What Is Seborrheic Dermatitis?
Seborrheic dermatitis is a common inflammatory skin condition characterized by patches of skin that can be red, itchy, scaly and flaky. When it affects the scalp, it’s known as dandruff in adults and cradle cap in infants.
Beyond the scalp, seborrheic dermatitis typically affects areas of the body where oil glands are plentiful. On the face, these include the hairline, eyebrows, eyelids, sides of the nose and ears. Below the neck, seborrheic dermatitis can appear on the middle of the chest, the upper back, armpits and groin.

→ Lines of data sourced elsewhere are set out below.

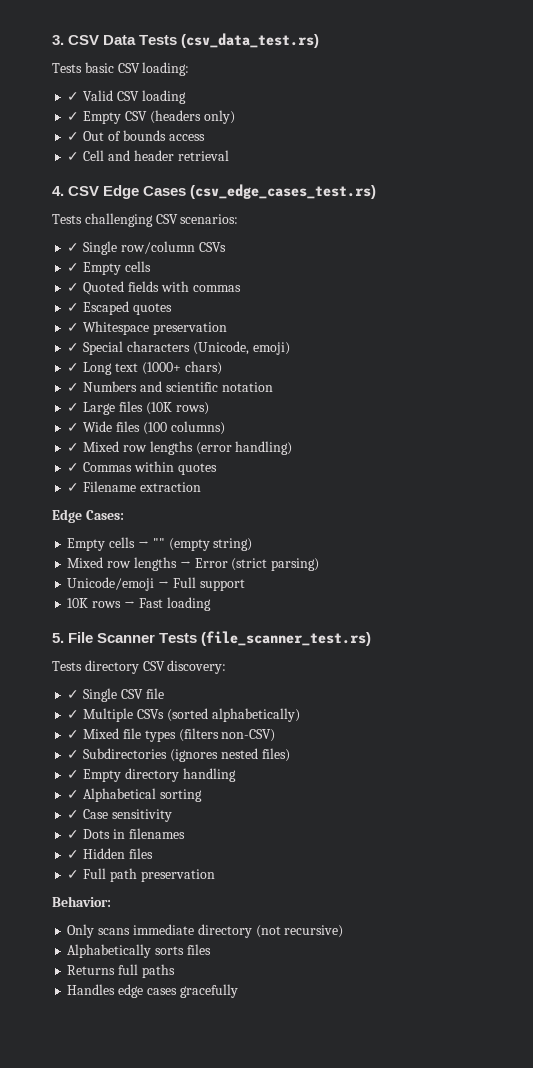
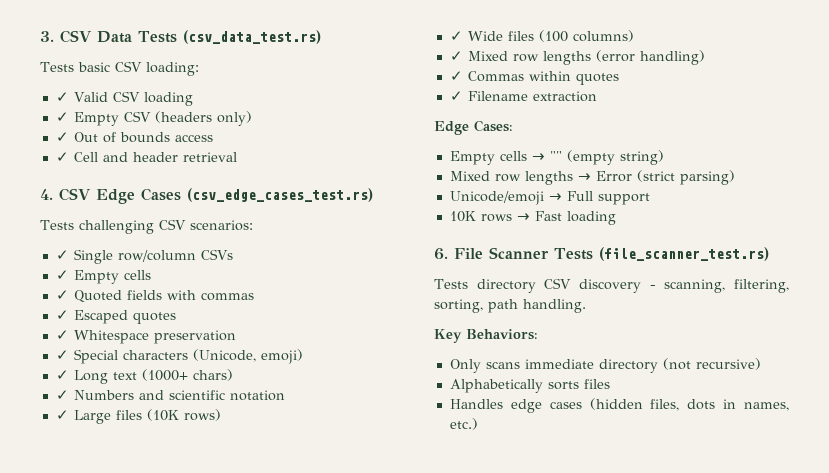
- 5. File Scanner Tests (file_scanner_test.rs)
+ 6. File Scanner Tests (file_scanner_test.rs)
- Tests directory CSV discovery:
- ✓ Single CSV file
- ✓ Multiple CSVs (sorted alphabetically)
- ✓ Mixed file types (filters non-CSV)
- ✓ Subdirectories (ignores nested files)
- ✓ Empty directory handling
- ✓ Alphabetical sorting
- ✓ Case sensitivity
- ✓ Dots in filenames
- ✓ Hidden files
- ✓ Full path preservation
- Behavior:
+ Tests directory CSV discovery - scanning, filtering, sorting, path handling.
+ Key Behaviors:
- Returns full paths
- Handles edge cases gracefully
+ Handles edge cases (hidden files, dots in names, etc.)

Seborrheic Dermatitis Causes
One possible cause of seborrheic dermatitis is an overgrowth of yeasts in the Malassezia family that normally live on the skin. The immune system’s response to the yeast may be what leads to symptoms, at least in some people. Not everyone has a reaction. Experts aren’t sure why some do, but genetics may be to blame.
Factors that increase the risk of seborrheic dermatitis include:
- Parkinson’s disease
- Clinical depression
- Eating disorders
- Recent stroke or heart attack
Seborrheic Dermatitis Symptoms
The symptoms of seborrheic dermatitis differ depending on where it’s located on the body. In infants, cradle cap shows up as patches of scaly, greasy skin. Babies sometimes develop seborrheic dermatitis on their bottoms, where it looks similar to diaper rash, a type of contact dermatitis.

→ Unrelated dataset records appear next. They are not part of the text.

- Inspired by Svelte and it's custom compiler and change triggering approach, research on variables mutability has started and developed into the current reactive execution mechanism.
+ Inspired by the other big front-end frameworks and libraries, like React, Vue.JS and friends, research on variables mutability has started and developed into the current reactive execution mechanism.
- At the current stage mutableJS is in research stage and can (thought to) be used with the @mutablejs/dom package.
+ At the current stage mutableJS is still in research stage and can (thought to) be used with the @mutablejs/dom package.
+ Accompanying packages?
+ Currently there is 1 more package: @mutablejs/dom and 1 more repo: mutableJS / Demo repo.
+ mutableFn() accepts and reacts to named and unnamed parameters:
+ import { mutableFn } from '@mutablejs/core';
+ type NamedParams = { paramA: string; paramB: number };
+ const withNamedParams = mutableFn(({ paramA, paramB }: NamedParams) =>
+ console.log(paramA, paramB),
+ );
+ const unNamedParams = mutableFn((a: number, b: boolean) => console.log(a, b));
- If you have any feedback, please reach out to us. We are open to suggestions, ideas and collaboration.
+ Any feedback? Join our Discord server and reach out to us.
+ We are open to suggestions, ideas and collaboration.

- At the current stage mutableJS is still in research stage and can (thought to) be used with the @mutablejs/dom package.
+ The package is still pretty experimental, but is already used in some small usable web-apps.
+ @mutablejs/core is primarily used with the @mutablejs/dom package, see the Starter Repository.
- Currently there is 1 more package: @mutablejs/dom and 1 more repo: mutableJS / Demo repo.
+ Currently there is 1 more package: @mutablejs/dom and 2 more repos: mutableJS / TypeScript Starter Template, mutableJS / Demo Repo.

In adults, seborrheic dermatitis can cause scaly patches with reddish skin beneath. The patches may be oily and covered by white or yellowish scales. The skin may itch.

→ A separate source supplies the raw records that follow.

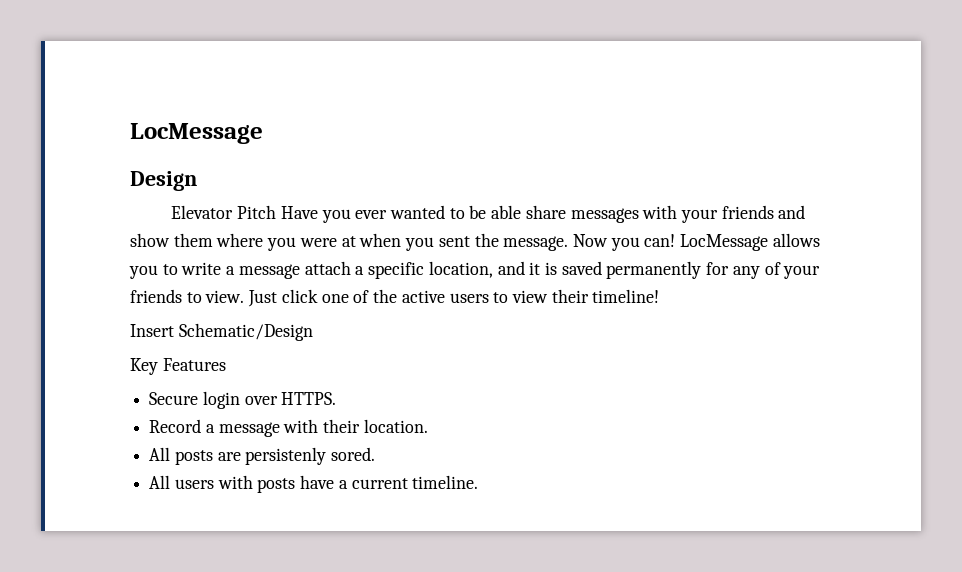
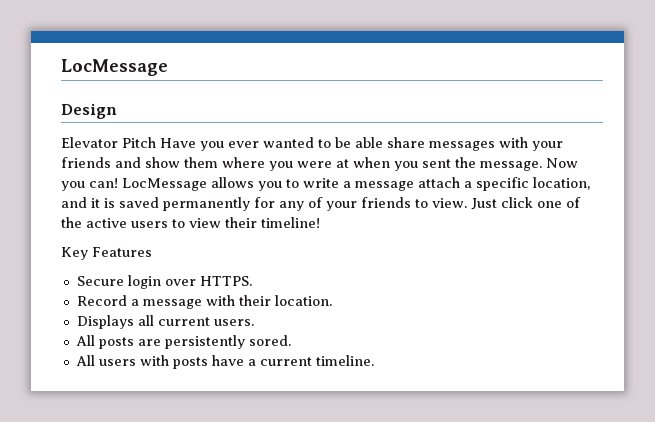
- Insert Schematic/Design
+ Displays all current users.
- All posts are persistenly sored.
+ All posts are persistently sored.

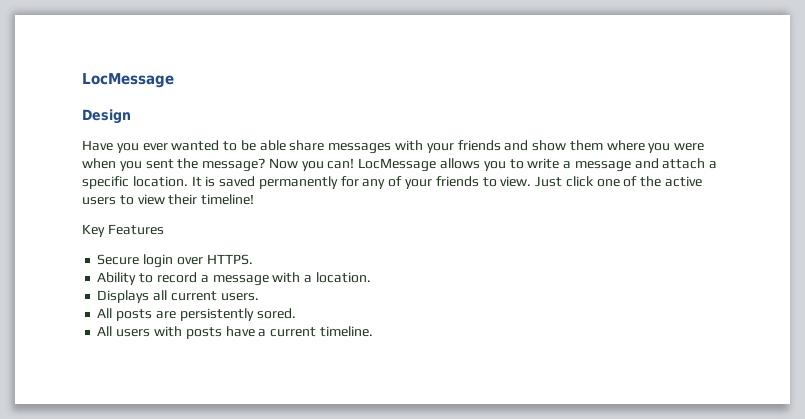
- Elevator Pitch Have you ever wanted to be able share messages with your friends and show them where you were at when you sent the message.
+ Have you ever wanted to be able share messages with your friends and show them where you were when you sent the message?
- LocMessage allows you to write a message attach a specific location, and it is saved permanently for any of your friends to view.
+ LocMessage allows you to write a message and attach a specific location. It is saved permanently for any of your friends to view.
- Record a message with their location.
+ Ability to record a message with a location.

Seborrheic Dermatitis Triggers
For people who are prone to seborrheic dermatitis, flare-ups can be caused by a number of triggers. Common ones include:
- Hormonal shifts
- Certain ingredients that come in contact with the skin, such as harsh soaps and laundry detergents
- Cold, dry weather
- The medications psoralen, interferon and lithium
Seborrheic Dermatitis Treatment
Seborrheic dermatitis comes and goes. Flare-ups can typically be treated with simple home remedies and over-the-counter medications.
Infants with cradle cap tend to outgrow it at 6 months to 1 year of age. In the meantime, wash the area daily with a mild baby shampoo. Apply petroleum jelly or another emollient to crusty areas to loosen the scales, then gently remove the scales with a soft-bristled baby brush.
Often, an over-the-counter dandruff shampoo is all that’s needed to treat mild seborrheic dermatitis on the scalp. These shampoos contain any of several active ingredients:
- Ketoconazole and zinc pyrithione, antifungals that reduce the amount of yeast on the skin
- Coal tar and selenium sulfide, which slow the rate of skin cell turnover
- Salicylic acid, which helps prevent scales from forming
- Tea tree oil, which has anti-fungal properties
Be aware that some of these ingredients, such as coal tar, may discolor light, gray or chemically treated hair.
Caucasians and Asians who have dandruff are recommended by the American Academy of Dermatology to shampoo their hair daily and use a dandruff shampoo twice a week. The AAD recommends African Americans to shampoo only once a week, using a dandruff shampoo.
If over-the-counter dandruff shampoos aren’t effective, a dermatologist can prescribe a stronger shampoo or scalp treatment.
Seborrheic dermatitis on the face and body
Mild cases can be treated by washing the skin regularly, keeping it dry and wearing smooth, cotton clothing. You might apply an over-the-counter corticosteroid cream to small areas, following the package instructions.
For stubborn flare-ups, a dermatologist may prescribe a topical anti-fungal medication. Seborrheic dermatitis that is severe or persistent may require more aggressive treatment, such as an oral anti-fungal medication, a prescription corticosteroid cream or a topical calcineurin inhibitor to suppress the immune response.
Another treatment approach is a type of light therapy called psoralen plus ultraviolet A radiation (PUVA), which is commonly used to treat other skin conditions such as psoriasis and eczema. It’s sometimes used to clear up severe seborrheic dermatitis, especially when it occurs along with another skin disorder.